VMware Virtual SAN is a software defined storage solution introduced by VMware in 2012 that allows you
to create a clustered data store from the storage (SSDs and HDDs, or all-flash using SSDs and PCIeSSDs) that is present in the ESXi hosts. The Virtual SAN solution simplifies storage management through objectbased storage systems and fully supports vSphere enterprise features such as HA, DRS and vMotion. The Virtual SAN storage cluster must be made up of at least three ESXi servers. VMware Virtual SAN is built into the ESXi 6.0 hypervisor and can be used with ESXi hosts that are configured with PERC RAID controllers.

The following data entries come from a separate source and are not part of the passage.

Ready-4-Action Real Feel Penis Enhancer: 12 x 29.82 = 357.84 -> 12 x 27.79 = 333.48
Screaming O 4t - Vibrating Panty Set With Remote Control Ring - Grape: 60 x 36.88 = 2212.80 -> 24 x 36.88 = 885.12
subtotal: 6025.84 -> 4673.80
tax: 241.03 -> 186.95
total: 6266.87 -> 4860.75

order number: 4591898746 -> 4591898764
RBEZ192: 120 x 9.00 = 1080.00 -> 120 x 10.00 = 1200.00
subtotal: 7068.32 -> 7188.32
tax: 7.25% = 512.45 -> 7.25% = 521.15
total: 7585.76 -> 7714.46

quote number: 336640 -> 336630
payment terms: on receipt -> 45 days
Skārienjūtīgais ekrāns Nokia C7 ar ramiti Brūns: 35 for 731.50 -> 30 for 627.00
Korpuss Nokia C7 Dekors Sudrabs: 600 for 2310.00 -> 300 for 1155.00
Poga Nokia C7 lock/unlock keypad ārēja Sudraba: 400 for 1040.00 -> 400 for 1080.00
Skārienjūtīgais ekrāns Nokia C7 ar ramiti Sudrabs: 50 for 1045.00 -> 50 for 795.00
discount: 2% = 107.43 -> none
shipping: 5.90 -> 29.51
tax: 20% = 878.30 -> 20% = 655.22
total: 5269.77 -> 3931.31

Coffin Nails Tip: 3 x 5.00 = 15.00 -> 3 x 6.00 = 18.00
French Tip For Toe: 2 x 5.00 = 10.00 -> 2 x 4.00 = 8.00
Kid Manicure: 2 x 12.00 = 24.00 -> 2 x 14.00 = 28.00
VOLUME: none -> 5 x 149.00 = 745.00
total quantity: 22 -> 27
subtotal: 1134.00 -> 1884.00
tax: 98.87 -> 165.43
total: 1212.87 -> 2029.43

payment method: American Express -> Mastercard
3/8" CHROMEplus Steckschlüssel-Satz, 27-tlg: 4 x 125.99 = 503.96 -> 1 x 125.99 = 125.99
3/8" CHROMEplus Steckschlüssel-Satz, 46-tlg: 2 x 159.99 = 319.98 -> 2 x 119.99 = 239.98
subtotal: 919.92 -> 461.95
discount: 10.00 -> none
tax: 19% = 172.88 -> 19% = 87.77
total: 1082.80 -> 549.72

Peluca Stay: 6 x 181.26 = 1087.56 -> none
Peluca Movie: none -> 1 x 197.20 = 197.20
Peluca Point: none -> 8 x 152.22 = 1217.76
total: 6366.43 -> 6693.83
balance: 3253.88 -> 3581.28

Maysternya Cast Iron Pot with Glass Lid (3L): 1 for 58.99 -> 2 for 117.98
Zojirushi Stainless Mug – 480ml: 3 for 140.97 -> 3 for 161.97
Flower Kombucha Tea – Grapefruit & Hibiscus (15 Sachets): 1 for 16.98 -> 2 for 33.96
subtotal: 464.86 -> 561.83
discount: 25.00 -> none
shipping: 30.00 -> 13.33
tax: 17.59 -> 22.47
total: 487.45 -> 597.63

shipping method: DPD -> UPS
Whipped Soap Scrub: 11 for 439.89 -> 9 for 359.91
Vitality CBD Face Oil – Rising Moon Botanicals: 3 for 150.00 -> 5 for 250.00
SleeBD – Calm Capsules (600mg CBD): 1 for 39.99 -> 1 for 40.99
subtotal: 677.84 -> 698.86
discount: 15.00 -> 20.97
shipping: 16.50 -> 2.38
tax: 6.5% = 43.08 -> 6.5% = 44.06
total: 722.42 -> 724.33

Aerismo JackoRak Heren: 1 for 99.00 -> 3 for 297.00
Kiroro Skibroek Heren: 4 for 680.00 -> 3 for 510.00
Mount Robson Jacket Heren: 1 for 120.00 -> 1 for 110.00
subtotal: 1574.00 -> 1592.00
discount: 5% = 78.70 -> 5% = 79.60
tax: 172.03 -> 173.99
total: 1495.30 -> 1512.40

To be able to use Virtual SAN in a hybrid configuration, which is the context of this document, you will need at least one SSD and one HDD in each of the servers participating in the Virtual SAN cluster and it’s important to note that the SSD doesn’t contribute to the storage capacity. The SSDs are used for read cache and write buffering whereas the HDD’s are there to offer persistent storage. Virtual SAN is highly available as it’s based on the distributed object-based RAIN (redundant array of independent nodes) architecture. Virtual SAN is fully integrated with vSphere. It aims to simplify storage placement decisions for vSphere administrators and its goal is to provide both high availability as well as scale out storage functionality.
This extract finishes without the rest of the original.